• Activity
Pick out every line in the data below that holds "white".

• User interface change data
++++++++
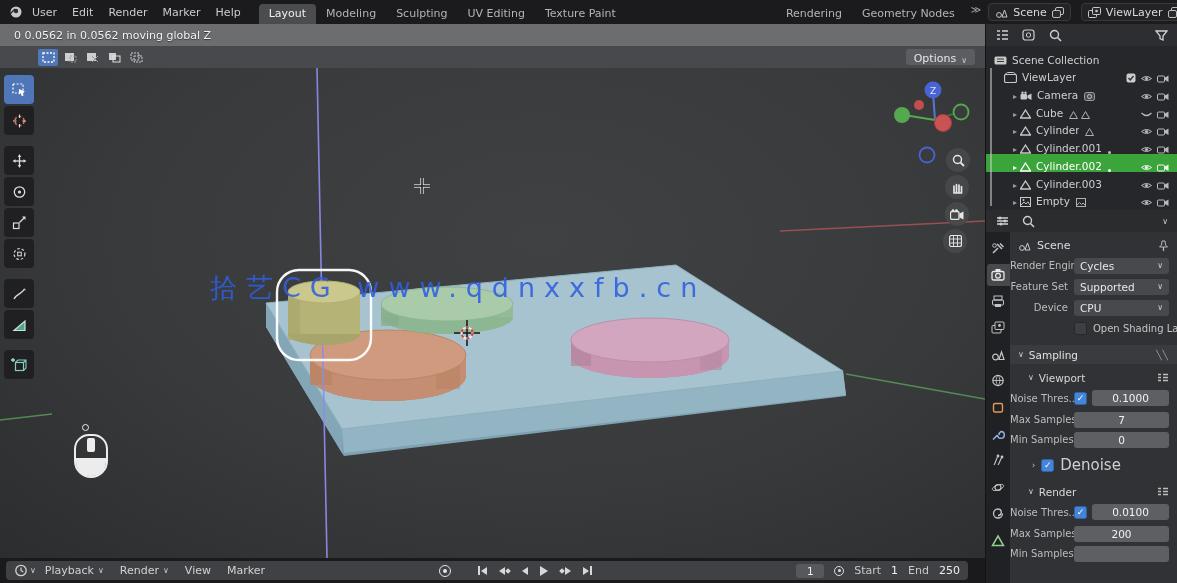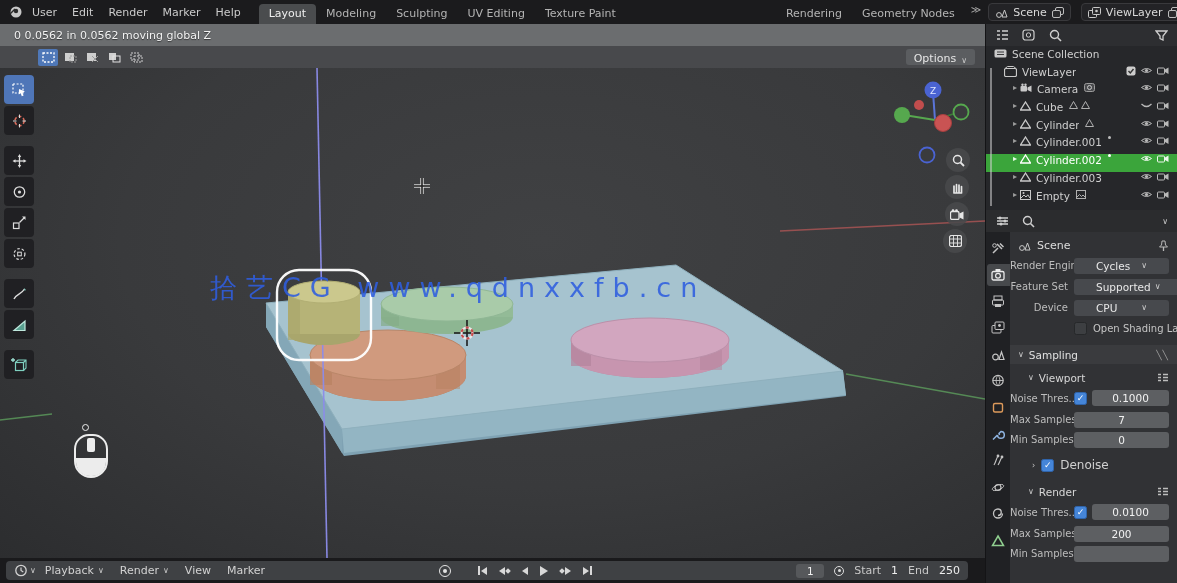--- a/index.html
+++ b/index.html
@@ -73,21 +73,21 @@
   .rec{width:12px;height:12px;border:1.6px solid #e4e4e4;border-radius:50%;display:flex;align-items:center;justify-content:center}
   .rec i{width:4px;height:4px;background:#e4e4e4;border-radius:50%}
   .keyic{width:10px;height:10px;border:1.4px solid #dcdcdc;border-radius:50%;display:flex;align-items:center;justify-content:center}
   .keyic i{width:3px;height:3px;background:#dcdcdc;border-radius:50%}
 
   
   .outliner{position:absolute;left:985px;top:24px;width:192px;height:186px;background:#26272a;border-left:1px solid #141416}
   .ol-header{height:22px;background:#2d2e31;display:flex;align-items:center;gap:12px;padding:0 9px}
   .ol-rows{position:relative;padding-top:2px}
   .ol-line{position:absolute;left:4px;top:22px;width:2px;height:138px;background:#cfcfcf;opacity:.55}
-  .ol-row{height:17.7px;display:flex;align-items:flex-start;font-size:10.5px;color:#cfcfcf;padding-right:8px}
+  .ol-row{height:17.7px;display:flex;align-items:flex-end;font-size:10.5px;color:#cfcfcf;padding-right:8px}
   .ol-row.selected{background:#3ba53b;color:#fff}
   .ind0{padding-left:8px}.ind1{padding-left:18px}.ind2{padding-left:24px}
   .ol-caret{width:10px;color:#9c9c9c;font-size:8px;text-align:center;flex:none}
   .ol-name{margin-left:5px;white-space:nowrap;overflow:hidden}
   .ol-mid{margin-left:6px;display:flex;gap:3px;align-items:center}
   .ol-right{margin-left:auto;display:flex;gap:4px;align-items:center}
   .tinydot{width:3px;height:3px;border-radius:50%;background:#bdbdbd}
 
   
   .props{position:absolute;left:985px;top:210px;width:192px;height:373px;background:#2e2f32;
@@ -95,21 +95,21 @@
   .pr-header{height:22px;background:#2b2c2e;display:flex;align-items:center;gap:12px;padding:0 9px}
   .pr-tabs{position:absolute;left:0;top:22px;width:24px;bottom:0;background:#202124;
            display:flex;flex-direction:column;align-items:center;padding-top:5px;gap:4.6px}
   .pr-tab{width:23px;height:22px;display:flex;align-items:center;justify-content:center;border-radius:3px 0 0 3px}
   .pr-tab.active{background:#47494c}
   .pr-content{position:absolute;left:24px;top:22px;right:0;bottom:0;background:#313235;padding-top:4px}
   .pr-crumb{display:flex;align-items:center;gap:6px;padding:2px 8px;height:19px;color:#dcdcdc}
   .pr-row{display:flex;align-items:center;height:21px;padding-right:8px}
   .pr-label{width:64px;text-align:right;color:#bdbdbd;font-size:10px;padding-right:6px;flex:none;white-space:nowrap;overflow:hidden}
   .dropdown{flex:1;height:16px;background:#47494d;border-radius:3px;display:flex;align-items:center;
-            padding:0 22px;gap:4px;font-size:10.5px;color:#e8e8e8}
+            padding:0 6px;gap:4px;font-size:10.5px;color:#e8e8e8}
   .dd-caret{margin-left:auto;font-size:8px;color:#cdcdcd}
   .section-h{height:19px;background:#3a3b3e;display:flex;align-items:center;gap:5px;padding:0 8px;
              margin-top:7px;font-size:10.5px;color:#e0e0e0}
   .sub-h{height:17px;display:flex;align-items:center;gap:5px;padding:0 8px 0 18px;margin-top:5px;color:#d7d7d7;font-size:10.5px}
   .grip{margin-left:auto;color:#9f9f9f;font-size:9px;letter-spacing:1px}
   .checkbox{width:13px;height:13px;border-radius:2.5px;background:#3d3f42;border:1px solid #26282a;flex:none}
   .checkbox.on{background:#4585d8;border-color:#2f64ab;display:flex;align-items:center;justify-content:center;
                color:#fff;font-size:9px;line-height:1}
   .field{height:16px;background:#5d5f62;border-radius:3px;display:flex;align-items:center;justify-content:center;
          color:#f2f2f2;font-size:10.5px}
@@ -924,21 +924,21 @@
       </div>
       <div class="pr-row" style="height:19px;margin-top:1px">
         <span class="pr-label">Min Samples</span>
         <span class="field" style="flex:1">0</span>
       </div>
       <div class="pr-row" style="height:20px;margin-top:6px;padding-left:22px">
         <span class="sec">›</span>
         <span class="checkbox on" style="margin-left:6px">
             <span>✓</span>
           </span>
-        <span style="margin-left:6px;color:#d0d0d0;font-size:12px">Denoise</span>
+        <span style="margin-left:6px;color:#d0d0d0;font-size:15px">Denoise</span>
       </div>
 
       <div class="sub-h" style="margin-top:8px">
         <span class="sec">∨</span>
         <span>Render</span>
         <span class="ic" style="margin-left:auto">
           <svg width="12" height="9">
               <path d="M1 1.5 H4 M1 4.5 H4 M1 7.5 H4 M6 1.5 H11 M6 4.5 H11 M6 7.5 H11" stroke="#bdbdbd" stroke-width="1.3"></path>
             </svg>
         </span>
++++++++
• Task answer
   .ol-name{margin-left:5px;white-space:nowrap;overflow:hidden}
   .pr-label{width:64px;text-align:right;color:#bdbdbd;font-size:10px;padding-right:6px;flex:none;white-space:nowrap;overflow:hidden}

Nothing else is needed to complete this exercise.